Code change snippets
"""

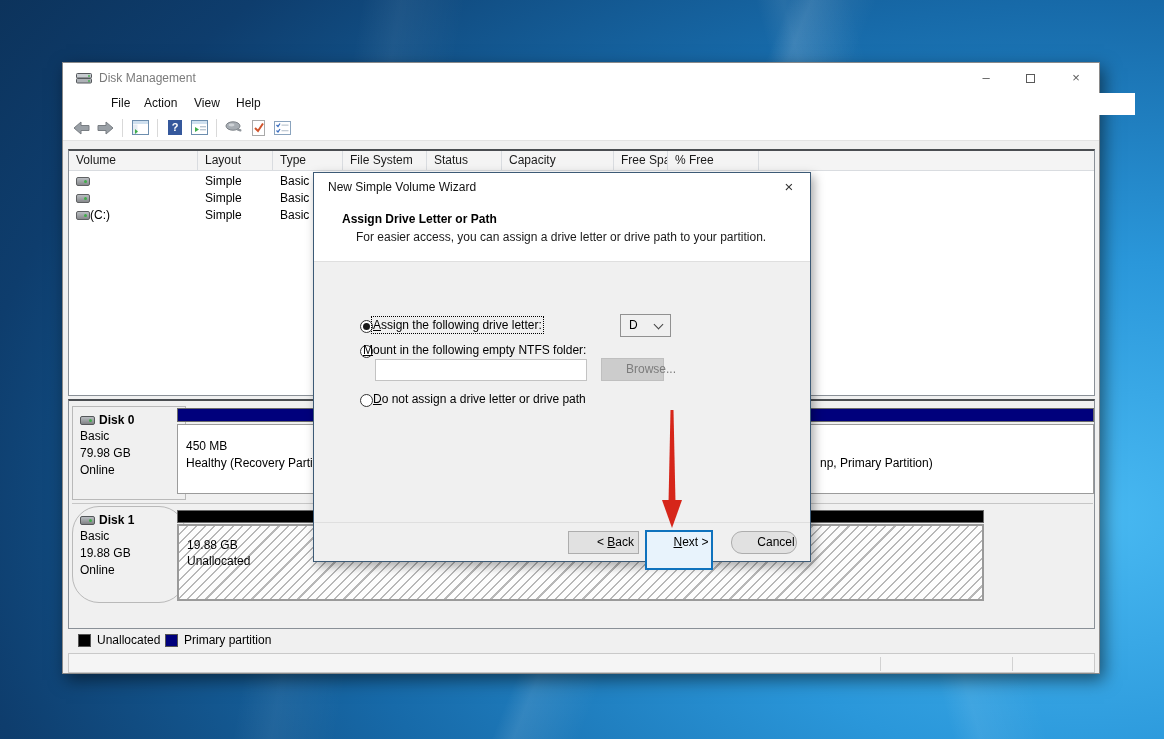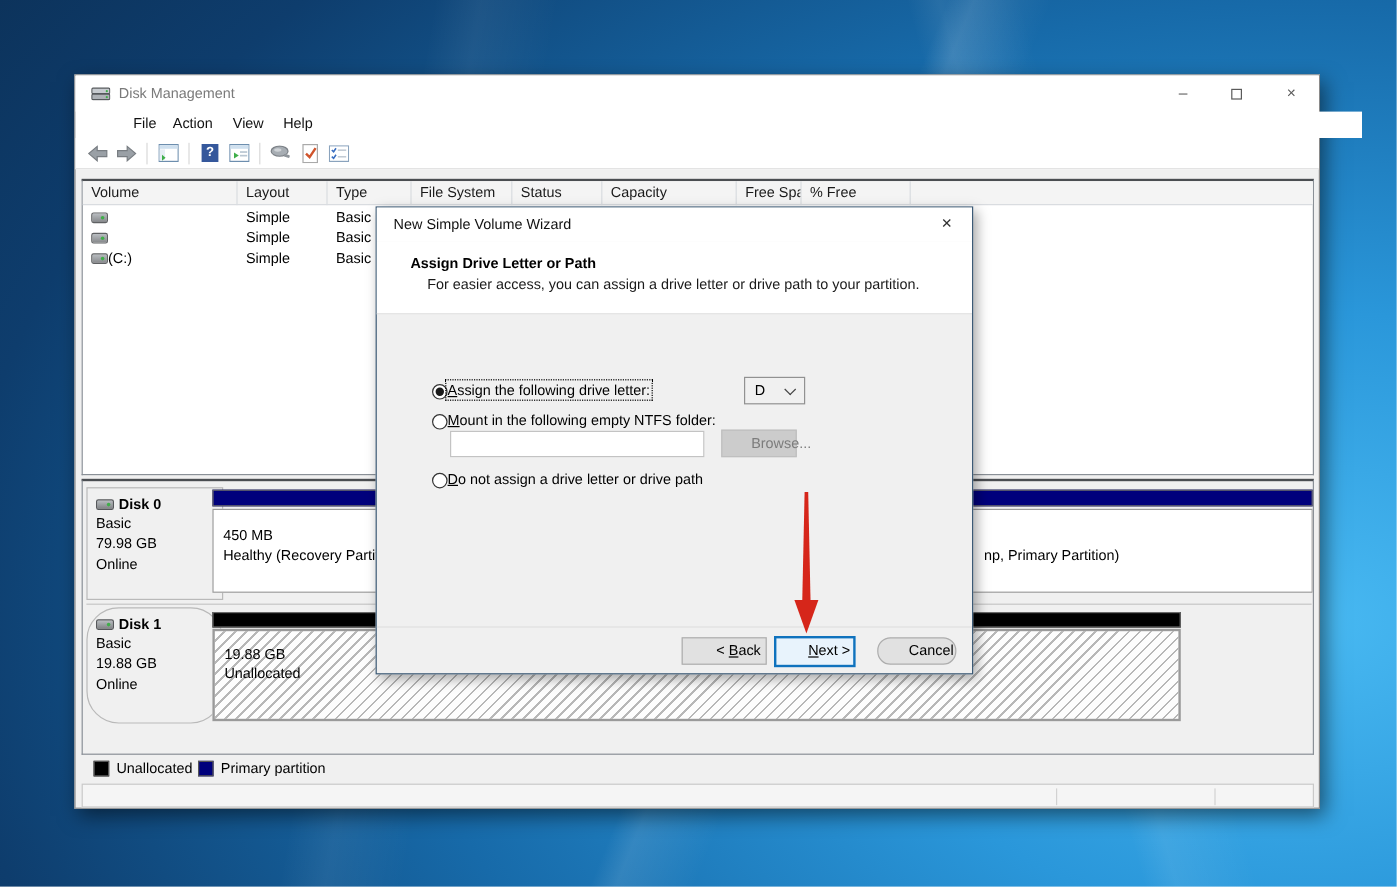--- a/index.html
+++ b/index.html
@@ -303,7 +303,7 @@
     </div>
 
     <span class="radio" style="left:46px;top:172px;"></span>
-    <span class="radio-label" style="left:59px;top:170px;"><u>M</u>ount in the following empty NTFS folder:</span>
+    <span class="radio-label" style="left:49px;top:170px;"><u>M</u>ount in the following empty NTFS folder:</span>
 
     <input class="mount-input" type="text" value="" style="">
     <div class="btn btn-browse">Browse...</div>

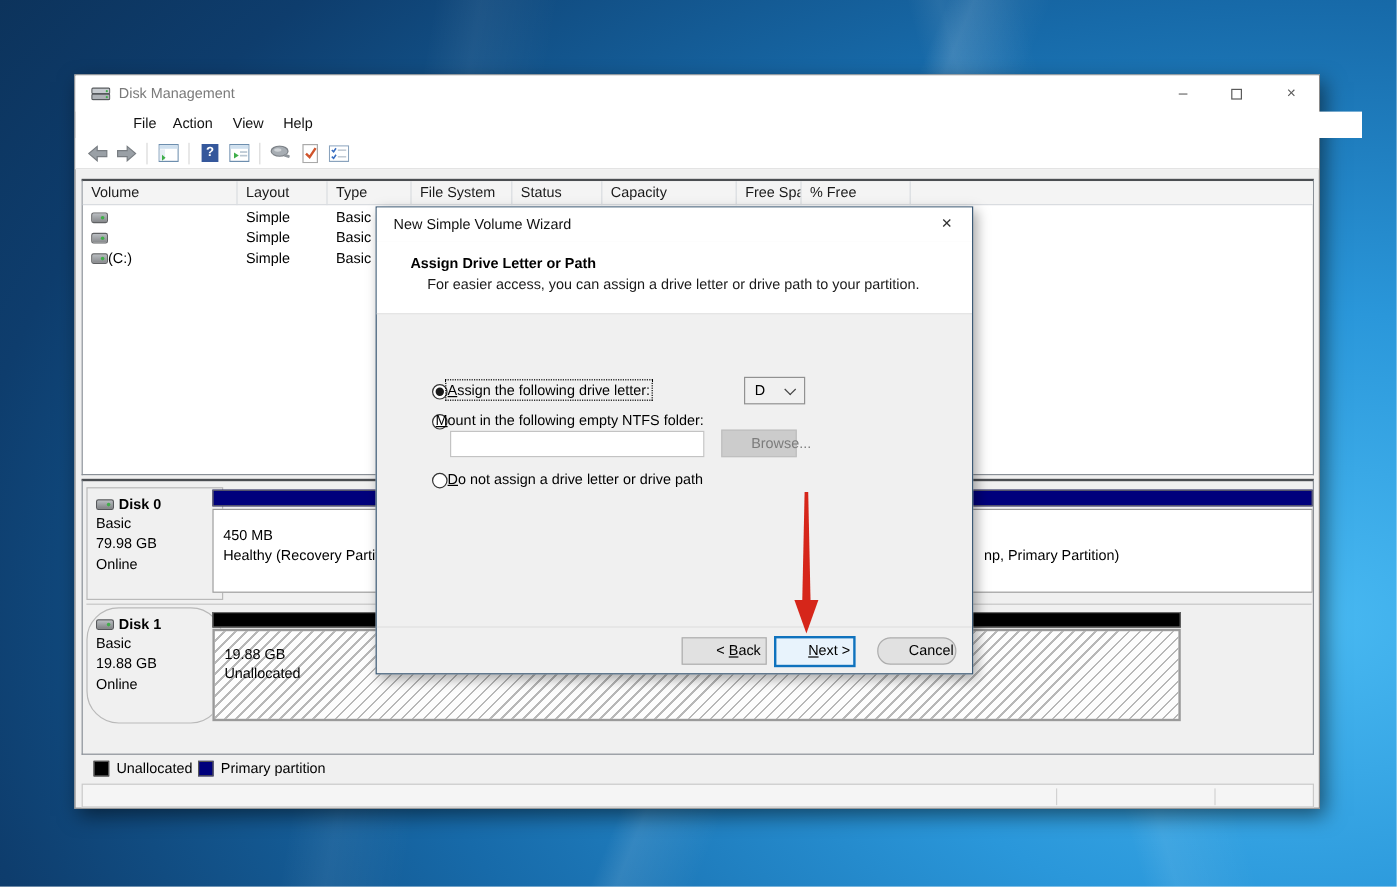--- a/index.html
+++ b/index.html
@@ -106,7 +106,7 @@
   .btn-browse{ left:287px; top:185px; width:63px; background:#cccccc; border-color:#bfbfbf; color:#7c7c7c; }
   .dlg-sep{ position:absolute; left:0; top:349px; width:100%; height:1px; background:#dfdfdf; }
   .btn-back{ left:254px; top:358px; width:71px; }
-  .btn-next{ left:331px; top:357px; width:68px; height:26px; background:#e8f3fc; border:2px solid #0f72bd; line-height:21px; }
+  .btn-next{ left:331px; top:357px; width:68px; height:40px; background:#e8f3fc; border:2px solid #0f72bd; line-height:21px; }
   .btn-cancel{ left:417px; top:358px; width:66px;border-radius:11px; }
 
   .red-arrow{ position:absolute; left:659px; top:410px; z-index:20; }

"""
"""

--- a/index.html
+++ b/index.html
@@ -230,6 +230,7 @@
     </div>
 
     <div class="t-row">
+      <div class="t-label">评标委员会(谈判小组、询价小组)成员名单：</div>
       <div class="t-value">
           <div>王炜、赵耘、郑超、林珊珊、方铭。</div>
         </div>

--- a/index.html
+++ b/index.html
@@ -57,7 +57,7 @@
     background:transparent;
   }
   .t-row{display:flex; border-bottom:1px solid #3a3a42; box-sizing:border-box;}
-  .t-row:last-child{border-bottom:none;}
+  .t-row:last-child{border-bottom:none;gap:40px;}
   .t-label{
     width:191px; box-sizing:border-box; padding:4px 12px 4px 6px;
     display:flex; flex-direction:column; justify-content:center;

"""

Task directions
Search the data for the string "empty" and copy every line where it appears.

Response for this exercise
-    <span class="radio-label" style="left:59px;top:170px;"><u>M</u>ount in the following empty NTFS folder:</span>
+    <span class="radio-label" style="left:49px;top:170px;"><u>M</u>ount in the following empty NTFS folder:</span>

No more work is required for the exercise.